L’attitude trop « catégorielle », elle est à chercher du côté des major compagnies, des programmateurs des radios commerciales et des chaînes de télé qui imaginent comprendre ce que désire le public à la place des gens. Et tout ça dans une optique libérale : une logique immédiate d’audience, de chiffres et de profits. A mon sens, c’est en arrêtant de prendre des risques et d’investir sur des artistes pas forcément consensuels que les majors se sont coulées. Je ne vais pas les pleurer. Ensuite, vous avez raison de parler DES musiques dark tant elles sont hétéroclites. Entre la cold-wave, le goth post-punk, le batcave, le rock gothique à la Sisters of Mercy, le minimal-synth, le dark-electro, l’ebm, et j’en passe, le lien est plus qu’infime. On compare souvent le gothique à du Grand-Guignol, une macabre tragi-comédie. Mais les vampires pour midinettes type Twilight n’ont rien de gothiques ! Le gothique, ce n’est pas un décorum, c’est au contraire une volonté d’aller au-delà de la surface des choses. C’est également l’amour de la culture, de la littérature, c’est un genre référentiel. En témoignent les textes formidables et éminemment littéraires de Ian Curtis. Enfin, qui dit références culturelles ne dit pas forcément élitisme. Celui qui se permet une attitude condescendante parce qu’il écoute des disques qui ne sont pas populaires ne fait que se draper de ridicule.
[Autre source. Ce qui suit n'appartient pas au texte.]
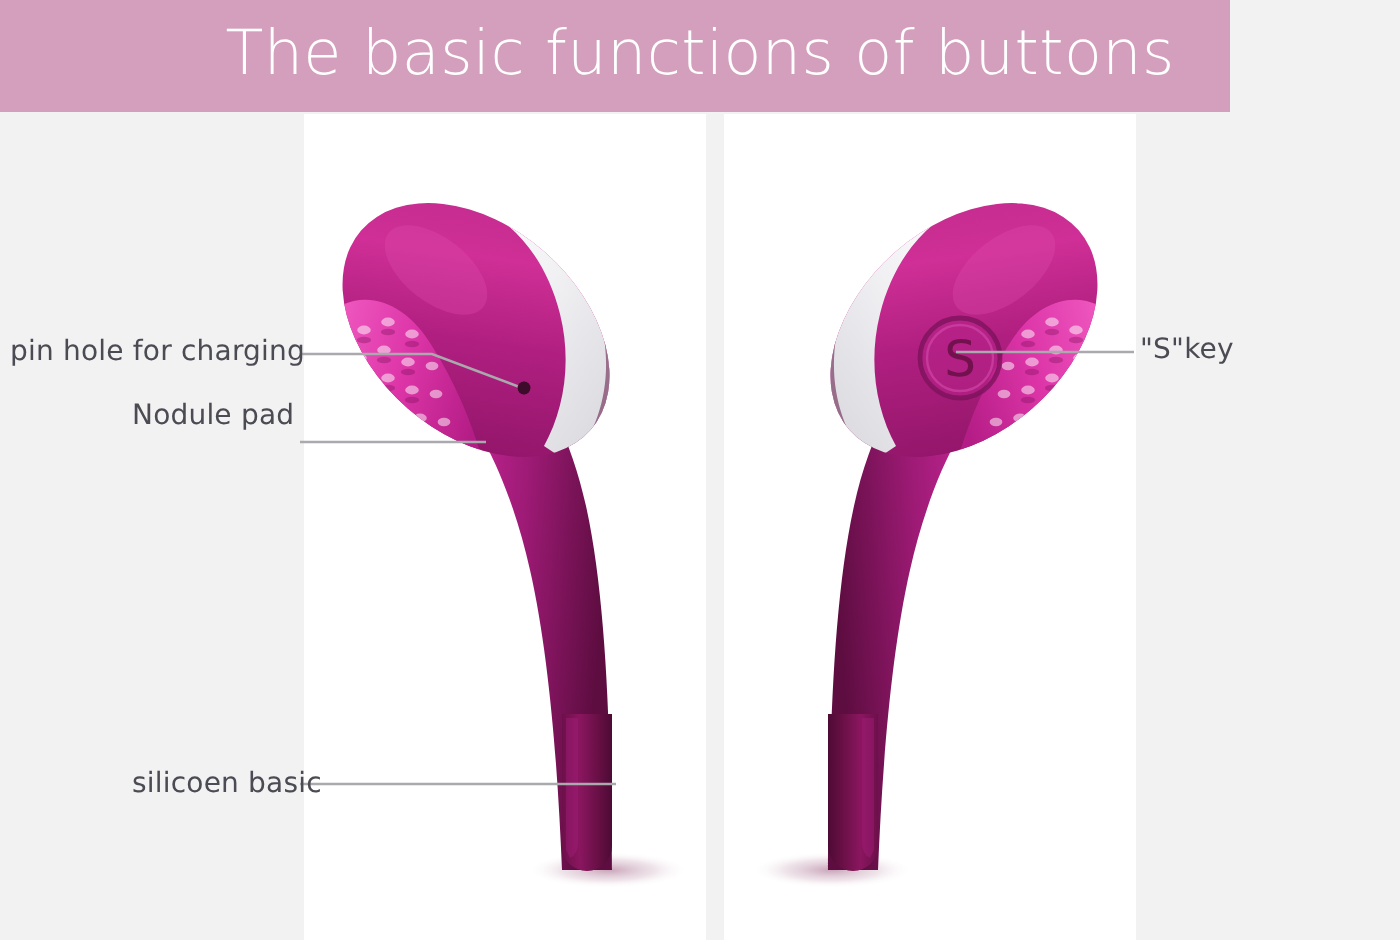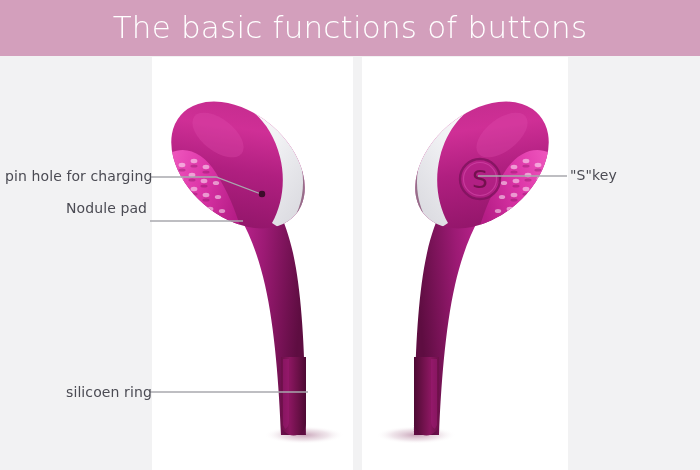"The basic functions of buttons" #header-band { width: 700px -> 615px }
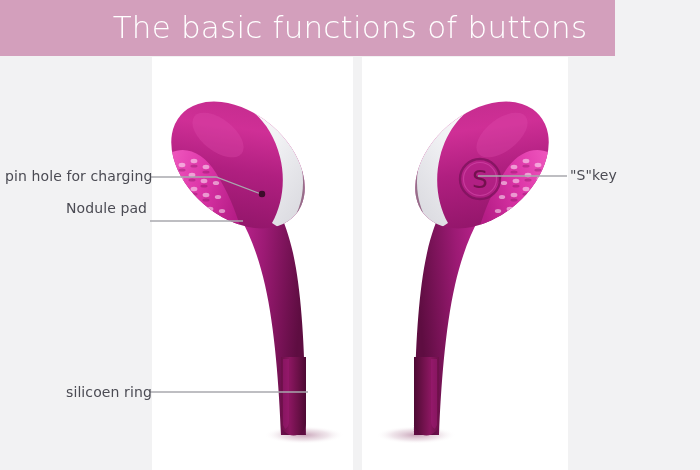"silicoen ring" div.callout-label { text: ring -> basic }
Je pense d’ailleurs que cette image d’élitisme et de manque d’ouverture provient plutôt de ceux qui considèrent qu’un produit culturel se vend comme un pot de yaourt : major, radios à la con…

Comment évitez-vous les clichés ? Par ouverture musicale ?
J’adore les clichés ! Ce sont des jouets, des colifichets avec lesquels on fabrique des parures baroques, des osselets avec lesquels on peut jongler. Le tout est d’avoir du recul, de ne pas s’enfermer dans une ornière. Quant à l’ouverture musicale, nous la prônons et la vivons au quotidien.

L’intemporalité habite vos morceaux, un caractère que vous recherchez ?
Honnêtement, oui. Comment pourrait-on sortir aujourd’hui un disque avec par exemple un son estampillé années 80, avec de la réverb qui dégueule de partout ? Ce ne serait que de la nostalgie, un sentiment qui n’est guère intéressant. Nous avons donc choisi une production « propre », retenue, avec un son que l’on ne puisse pas dater.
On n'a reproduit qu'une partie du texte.